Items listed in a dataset
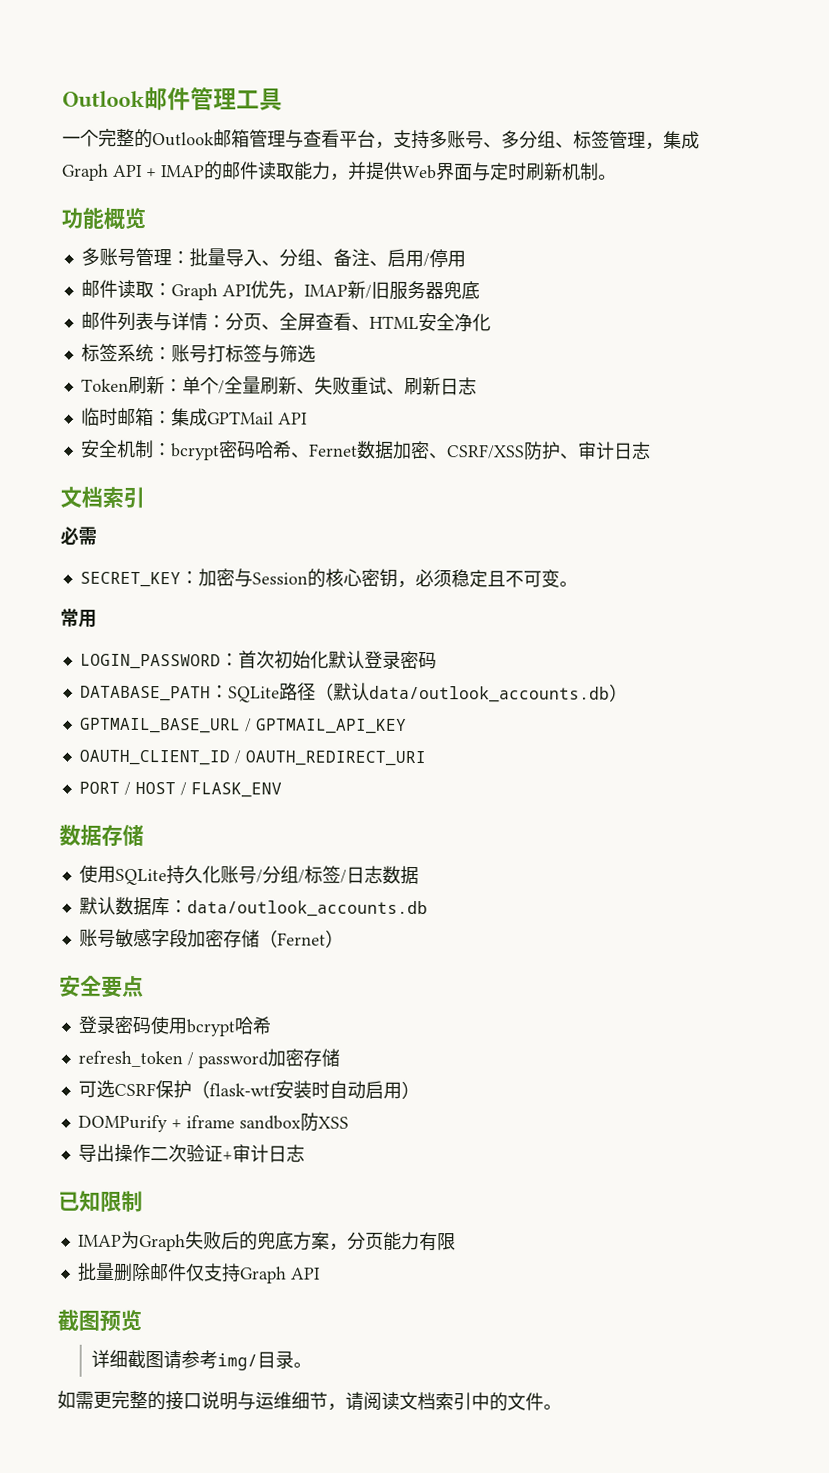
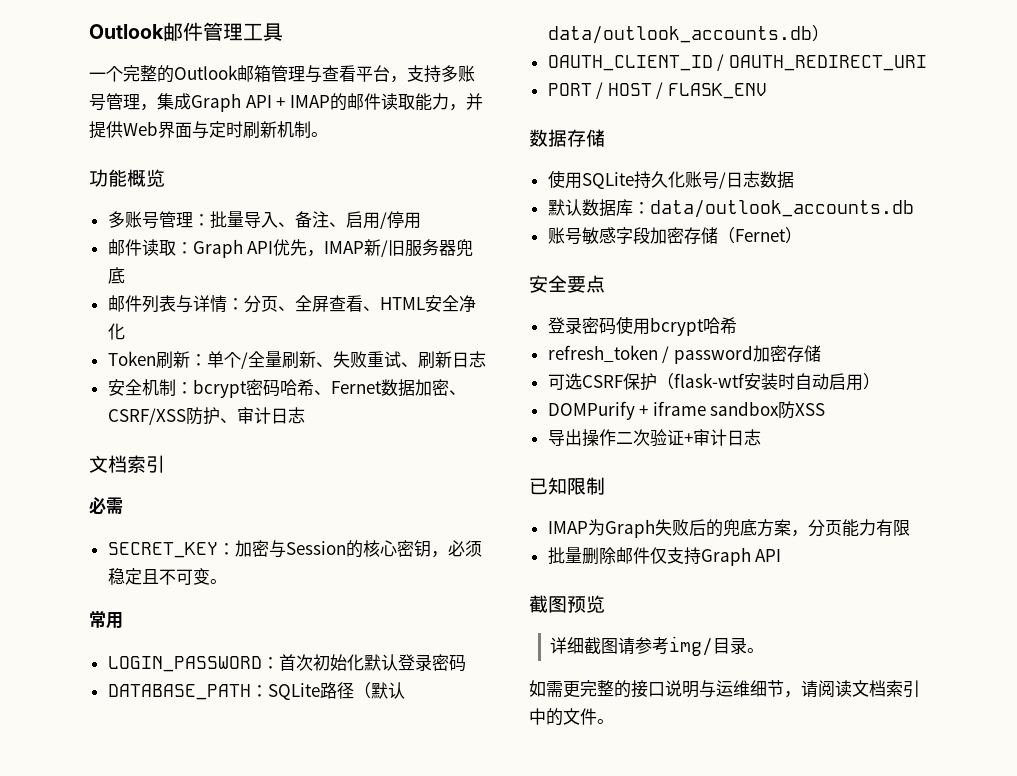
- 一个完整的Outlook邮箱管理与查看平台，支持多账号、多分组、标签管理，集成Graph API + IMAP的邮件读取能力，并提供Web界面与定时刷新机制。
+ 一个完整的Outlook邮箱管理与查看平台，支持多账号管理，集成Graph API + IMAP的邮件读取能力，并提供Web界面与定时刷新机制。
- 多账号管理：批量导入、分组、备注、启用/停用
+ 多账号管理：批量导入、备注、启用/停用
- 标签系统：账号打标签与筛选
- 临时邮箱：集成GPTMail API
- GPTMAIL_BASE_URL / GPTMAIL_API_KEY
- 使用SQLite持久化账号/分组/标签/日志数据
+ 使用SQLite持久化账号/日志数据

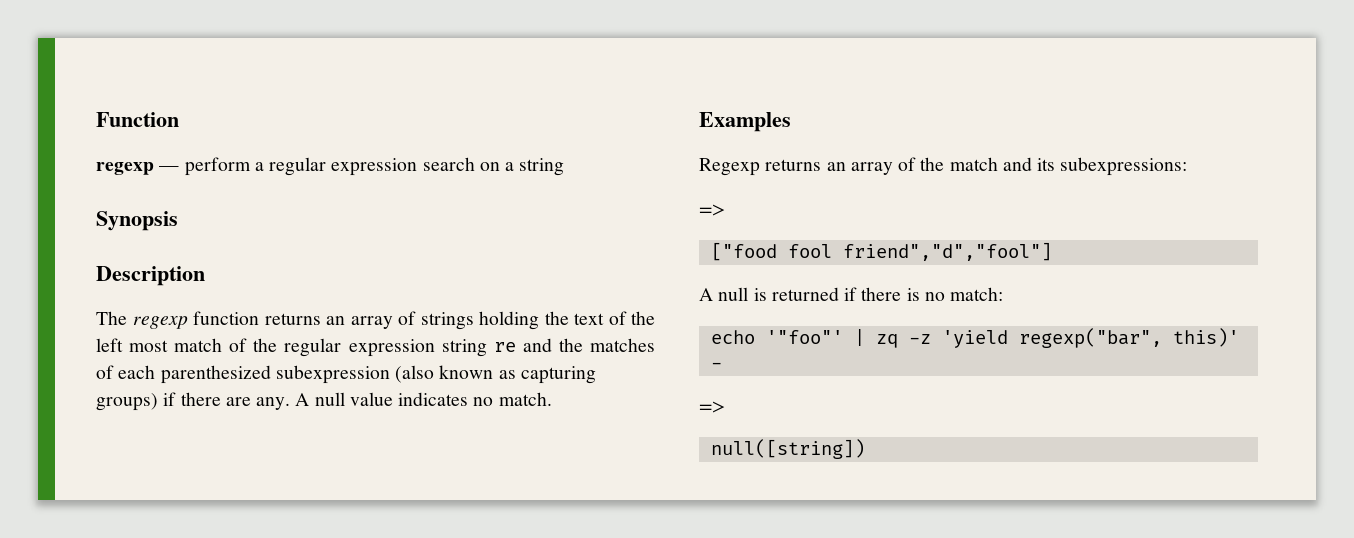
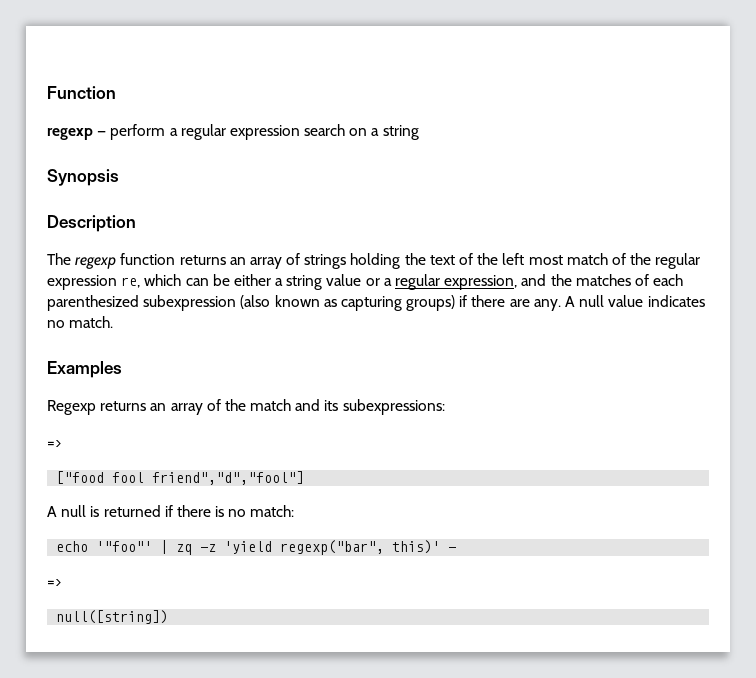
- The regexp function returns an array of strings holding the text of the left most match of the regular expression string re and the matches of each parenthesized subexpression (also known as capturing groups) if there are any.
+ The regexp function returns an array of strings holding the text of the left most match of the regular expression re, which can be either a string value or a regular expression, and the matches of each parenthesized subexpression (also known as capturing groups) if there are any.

▶ _Problem to solve_
Write the entries above out again exactly, but not the pictures.

▶ _Result_
- 一个完整的Outlook邮箱管理与查看平台，支持多账号、多分组、标签管理，集成Graph API + IMAP的邮件读取能力，并提供Web界面与定时刷新机制。
+ 一个完整的Outlook邮箱管理与查看平台，支持多账号管理，集成Graph API + IMAP的邮件读取能力，并提供Web界面与定时刷新机制。
- 多账号管理：批量导入、分组、备注、启用/停用
+ 多账号管理：批量导入、备注、启用/停用
- 标签系统：账号打标签与筛选
- 临时邮箱：集成GPTMail API
- GPTMAIL_BASE_URL / GPTMAIL_API_KEY
- 使用SQLite持久化账号/分组/标签/日志数据
+ 使用SQLite持久化账号/日志数据

- The regexp function returns an array of strings holding the text of the left most match of the regular expression string re and the matches of each parenthesized subexpression (also known as capturing groups) if there are any.
+ The regexp function returns an array of strings holding the text of the left most match of the regular expression re, which can be either a string value or a regular expression, and the matches of each parenthesized subexpression (also known as capturing groups) if there are any.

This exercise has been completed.